Much of my work involves helping people who have been triggered into distress, despair, anger, greed, envy, or fear and are suddenly burdened by accompanying negative stories and destructive impulses. In therapy, we explore the dynamics, reach for compassionate understanding, review and refine personal values, and practice assertive actions to deal with specific situations. A principle I refer to often is, “The person with the deepest consciousness has the most responsibility.”

This is particularly tricky with couples who tend to easily trigger each other. Healthy couples get progressively better at regulating emotional triggers into deeper consciousness and caring actions that lead to more trust and intimacy. Unhealthy couples get progressively more sensitized and distrustful as situation after situation ends badly. 

Consider the following two dialogues with a less healthy couple, Jack and Gretchen, and a healthier couple, Sara and Daniel.

Jack and Gretchen

Gretchen to Jack as they are driving home from a dinner party, “You didn’t talk to me or connect with me at all tonight! You just kept talking about outer space with Tim.”

Jack to Gretchen, “Come on! We were talking about the new Hubble images! They are mind blowing! They’re changing how we understand the universe!”

Gretchen to Jack, “You always do this! Every time something bothers me, you have some excuse! I was bored and felt alone tonight. Nobody, including you, asked me anything about me once!”

Jack to Gretchen, “Now I’m pissed off! You’re a grownup, act like it! It’s not my job to baby sit you at parties.”

Gretchen to Jack, “You get so mean when you drink too much—like tonight.”

Jack fires back, “I did not drink too much! Anyway, you’re the one who’s bitching and complaining!”

Sara and Daniel

Sara to Daniel as they are driving home from a dinner party, “You didn’t talk to me or connect with me at all tonight! You just kept talking about outer space with Tim.”

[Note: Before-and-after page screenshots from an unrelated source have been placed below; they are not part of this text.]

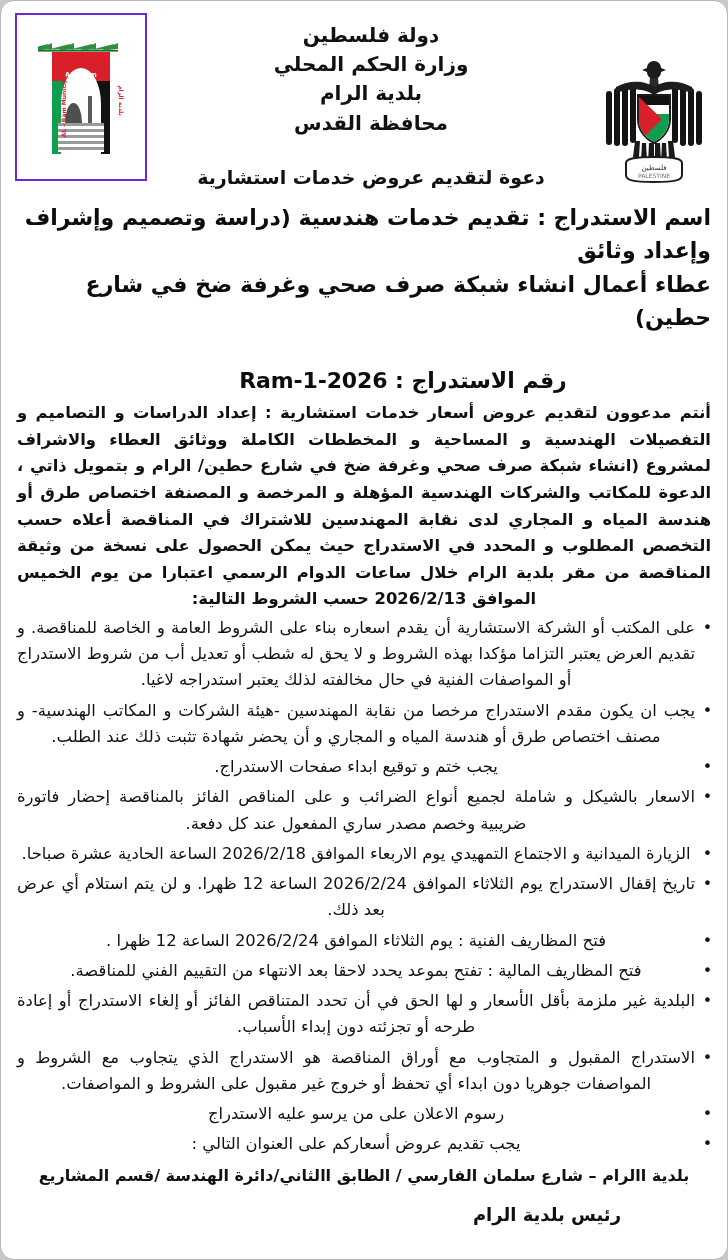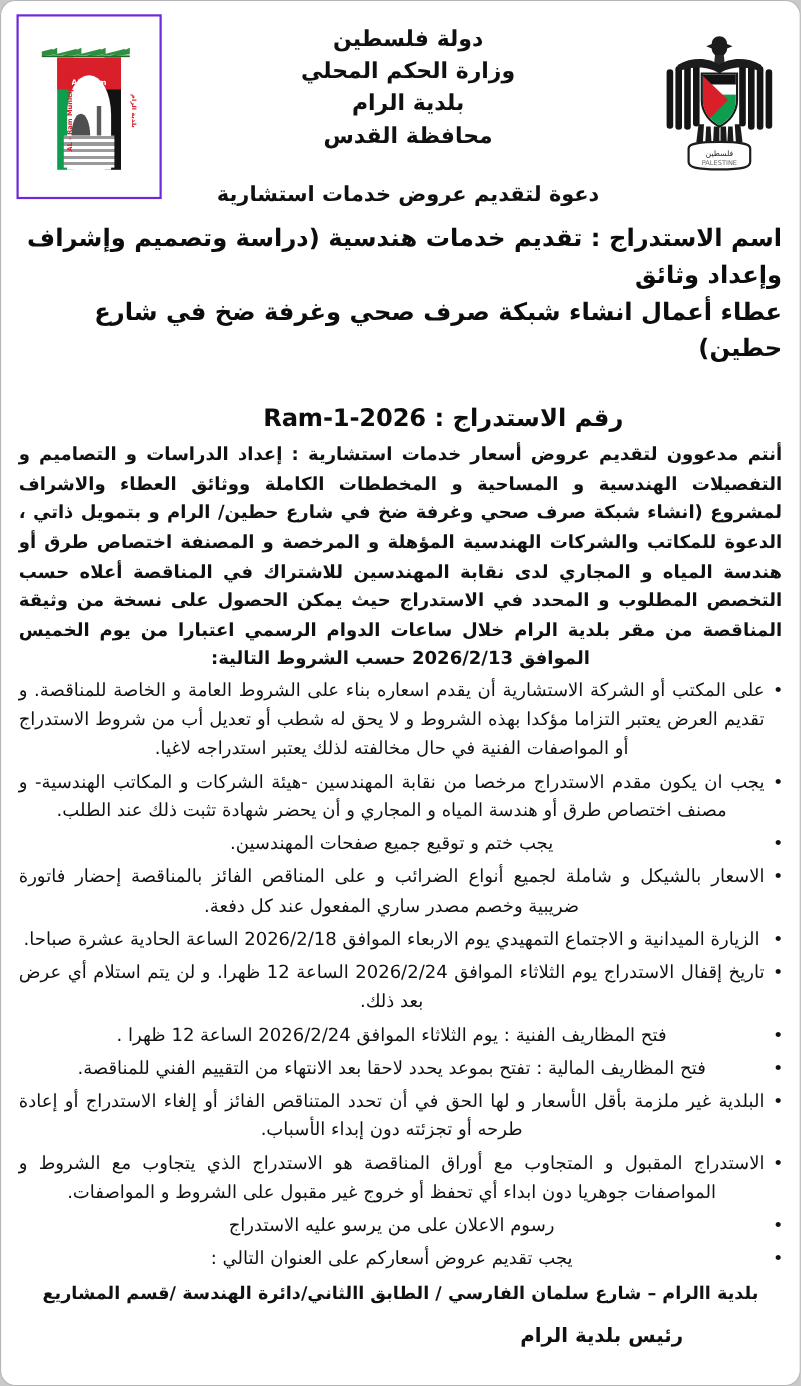--- a/index.html
+++ b/index.html
@@ -63,7 +63,7 @@
     height: 160px;
     flex: 0 0 auto;
     display: flex;
-    align-items: flex-start;
+    align-items: flex-end;
     justify-content: center;
     padding-top: 16px;
   }

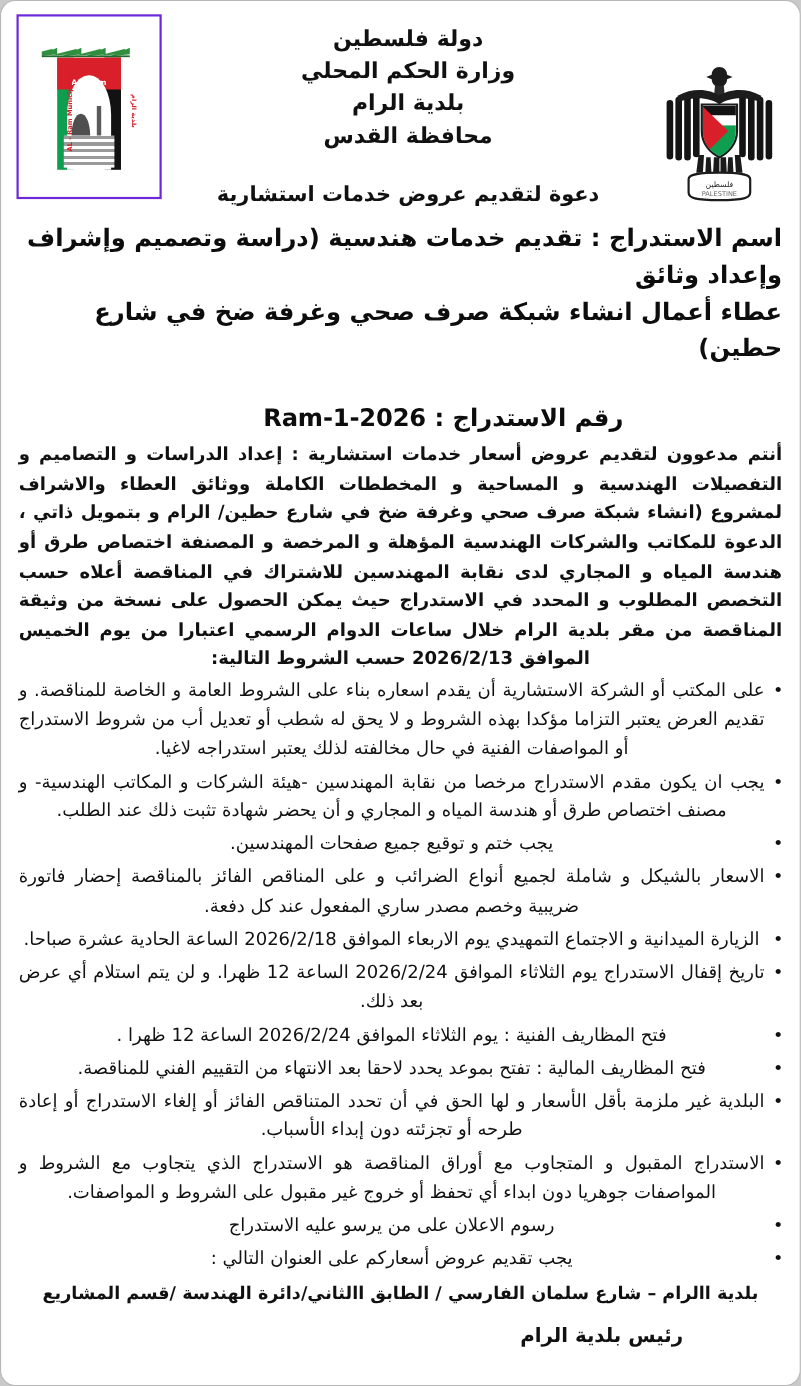--- a/index.html
+++ b/index.html
@@ -370,7 +370,7 @@
   <ul class="conditions">
     <li>على المكتب أو الشركة الاستشارية أن يقدم اسعاره بناء على الشروط العامة و الخاصة للمناقصة. و تقديم العرض يعتبر التزاما مؤكدا بهذه الشروط و لا يحق له شطب أو تعديل أب من شروط الاستدراج أو المواصفات الفنية في حال مخالفته لذلك يعتبر استدراجه لاغيا.</li>
     <li>يجب ان يكون مقدم الاستدراج مرخصا من نقابة المهندسين -هيئة الشركات و المكاتب الهندسية- و مصنف اختصاص طرق أو هندسة المياه و المجاري و أن يحضر شهادة تثبت ذلك عند الطلب.</li>
-    <li class="short">يجب ختم و توقيع جميع صفحات المهندسين.</li>
+    <li class="short">يجب ختم و توقيع ابداء صفحات الاستدراج.</li>
     <li>الاسعار بالشيكل و شاملة لجميع أنواع الضرائب و على المناقص الفائز بالمناقصة إحضار فاتورة ضريبية وخصم مصدر ساري المفعول عند كل دفعة.</li>
     <li class="short">الزيارة الميدانية و الاجتماع التمهيدي يوم الاربعاء الموافق 2026/2/18 الساعة الحادية عشرة صباحا.</li>
     <li>تاريخ إقفال الاستدراج يوم الثلاثاء الموافق 2026/2/24 الساعة 12 ظهرا. و لن يتم استلام أي عرض بعد ذلك.</li>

Daniel, noticing a surge of irritation and wanting to explain, but instead reaching for empathy, responds, “I’m sorry! Looking back, you’re right, I mostly ignored you all night! I was so caught up talking to Tim about the consequences of the new Hubble images I forgot about everything else. I know that bothers you and I’m sorry I did it again.”

Sara, somewhat mollified, but still hurt, “That third glass of wine probably didn’t help!”

Daniel laughs, “Oh yeah! You know, I should monitor whether I’m including you, especially when I’m drinking, and notice when I get so tunnel vision that you disappear. You’re right about the third glass. I like when you are part of the conversation and I don’t want to let what happened tonight happen again. I’ll do better next Saturday at Bill’s birthday party.”

Sara smiles. Daniel follows through with intentions like this and she feels validated and loved, “Thanks sweetheart! I know you will.”

Depth of consciousness

Sara and Daniel clearly have more compassionate understanding and healthy options that Jack and Gretchen. This is not random! Sara and Daniel have worked individually and together to feel the inevitable surges of relational irritation and defensiveness and to prioritize immediate self-awareness, other awareness, and repair. Their relationship is getting more intimate and fun as they practice these skills. 

Gretchen and Jack have not done this work. Episodes like this are happening more frequently and intensely, and their relationship is getting more conflicted and despairing, unfortunately leading them towards misery and betrayal.

Depth of consciousness and responsibility

Besides dealing with their own triggers, my clients often find themselves dealing with people—including spouses and family members—who themselves are triggered into destructive states and habits. I encourage each client to feel responsible to reach for compassionate understanding and serve the highest good in every situation. This often involves assertion and boundary setting done kindly and firmly. If your friend/lover/child/parent/coworker/boss/client is acting badly, you have a responsibility to respond in the best way possible. If you have compassionate understanding of yourself and others, you have more options and moral clarity, and thus more choices (response abilities) to deal with most difficult situations.